8. We have gone through the decisions in State of Orissa v. Union of india : AIR1972Ori68 and S. Lal and Co. Ltd. v. The Union of India and Ors. : AIR1975Pat44 , on which reliance has been placed by Mr. Sen. In the former ease the High Court of Orissa took the view that reservation of a particular area for being exploited is the public sector by the! State could not be said to be a purpose for which it could be reserved under Rule 59. In taking that view the High Court went by the consideration that the subject of the legislation in the Act became an 'exclusive subject for legislation by Parliament' and there was no residuary power of working out mines and minerals without observing the conditions prescribed by the Act and the Rules. The High Court therefore went wrong in not appreciating that even though the field of legislation had been covered by the declaration of the Parliament in Section 2 of the Act, that could not justify the inference that the State Government thereby lost its right to the mitieralr which vested in it as a property within its territory. The High Court has also erred in taking the view that the State was required to obtain a licence or a lease even though it was itself the owner of the land and there was nothing in the Act or the Rules to show that the provisions for the obtaining of a licence or lease would still be applicable to it.

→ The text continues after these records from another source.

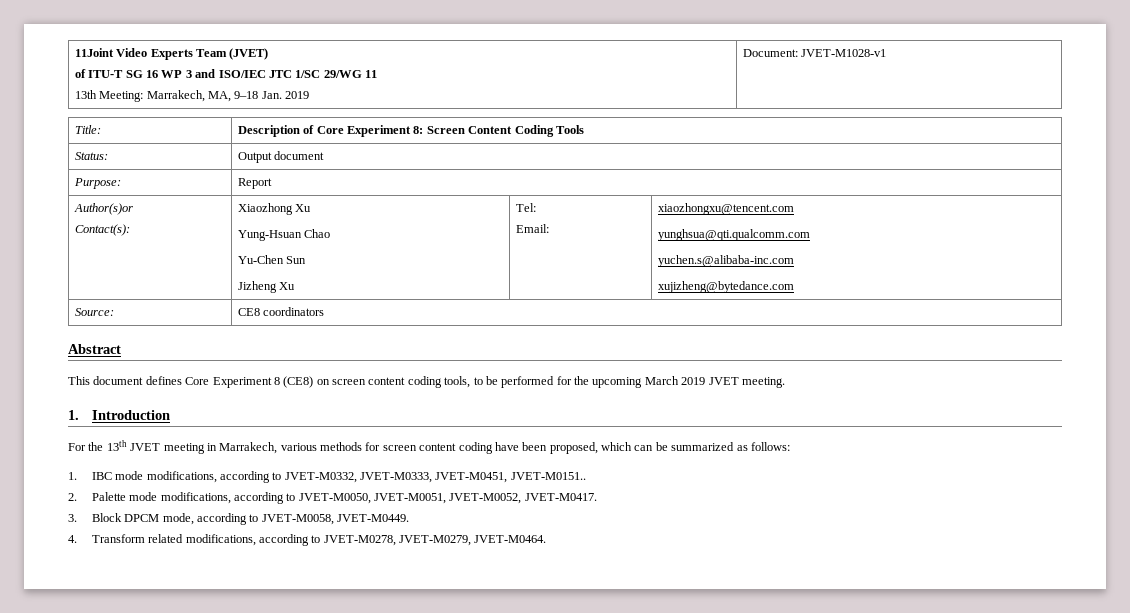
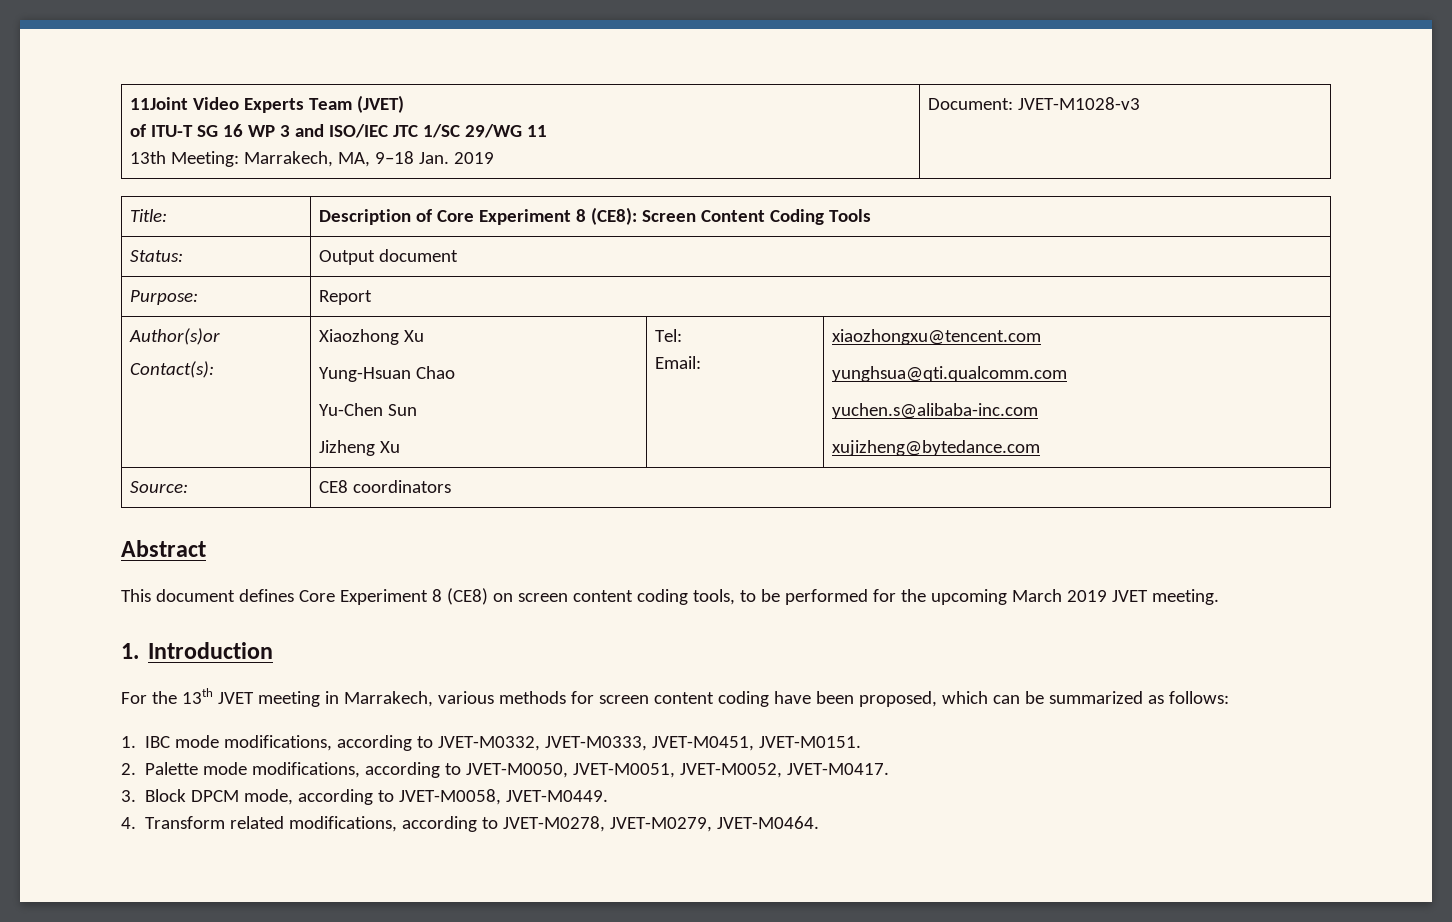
  11Joint Video Experts Team (JVET)
  of ITU-T SG 16 WP 3 and ISO/IEC JTC 1/SC 29/WG 11
- 13th Meeting: Marrakech, MA, 9–18 Jan. 2019 | Document: JVET-M1028-v1
+ 13th Meeting: Marrakech, MA, 9–18 Jan. 2019 | Document: JVET-M1028-v3
- Title: | Description of Core Experiment 8: Screen Content Coding Tools
+ Title: | Description of Core Experiment 8 (CE8): Screen Content Coding Tools
- 1. IBC mode modifications, according to JVET-M0332, JVET-M0333, JVET-M0451, JVET-M0151..
+ 1. IBC mode modifications, according to JVET-M0332, JVET-M0333, JVET-M0451, JVET-M0151.

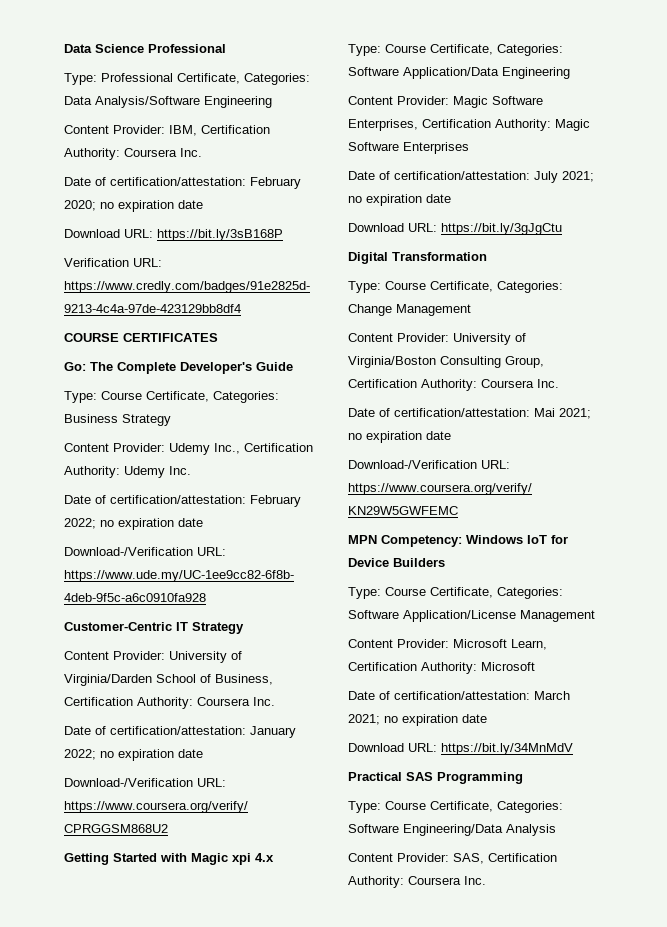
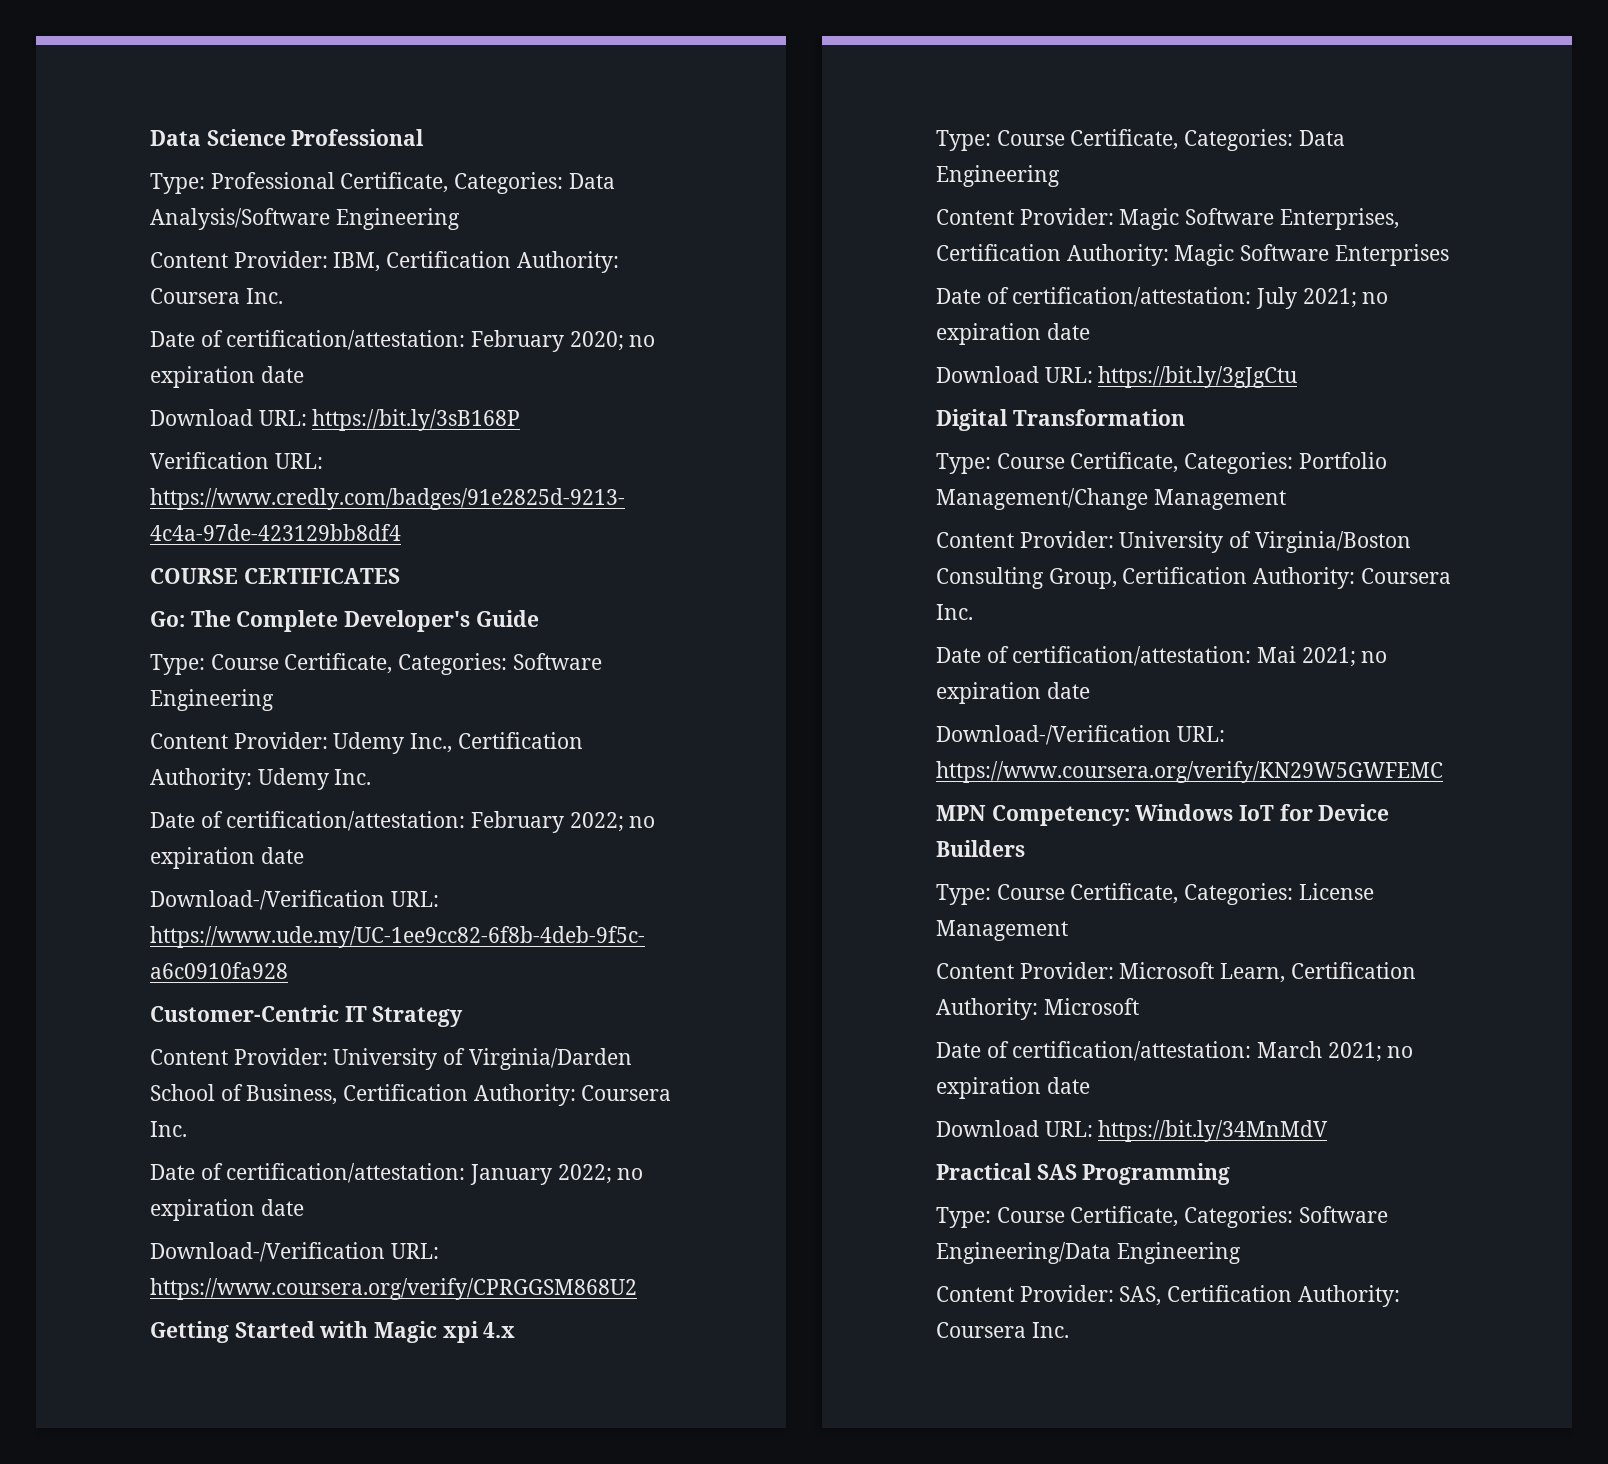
- Type: Course Certificate, Categories: Business Strategy
+ Type: Course Certificate, Categories: Software Engineering
- Type: Course Certificate, Categories: Software Application/Data Engineering
+ Type: Course Certificate, Categories: Data Engineering
- Type: Course Certificate, Categories: Change Management
+ Type: Course Certificate, Categories: Portfolio Management/Change Management
- Type: Course Certificate, Categories: Software Application/License Management
+ Type: Course Certificate, Categories: License Management
- Type: Course Certificate, Categories: Software Engineering/Data Analysis
+ Type: Course Certificate, Categories: Software Engineering/Data Engineering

9. In S. Lal and Co. Lid. v. Union of India and others (supra) the High Court noticed the decision in State of Orissa v. Union of India (supra) but it cannot be urged with any justification that the view expressed in it was followed by the Patna High Court. On the other hand the Patna High Court followed the view which was taken by the Gujarat High Court in the judgment which is the subject matter of the present appeals and held that the State Government has the power 'to reserve certain areas for exploitation by itself, or by a statutory corporation or for a company in a public sector.' The controversy in that case was, however, examined with reference to the provisions of Article 298 of the Constitution. The two cases cited by Mr. Sen cannot thus be of any avail to the appellants.
10. For the foregoing reasons there is no merit in these appeals and they are dismiissed with costs.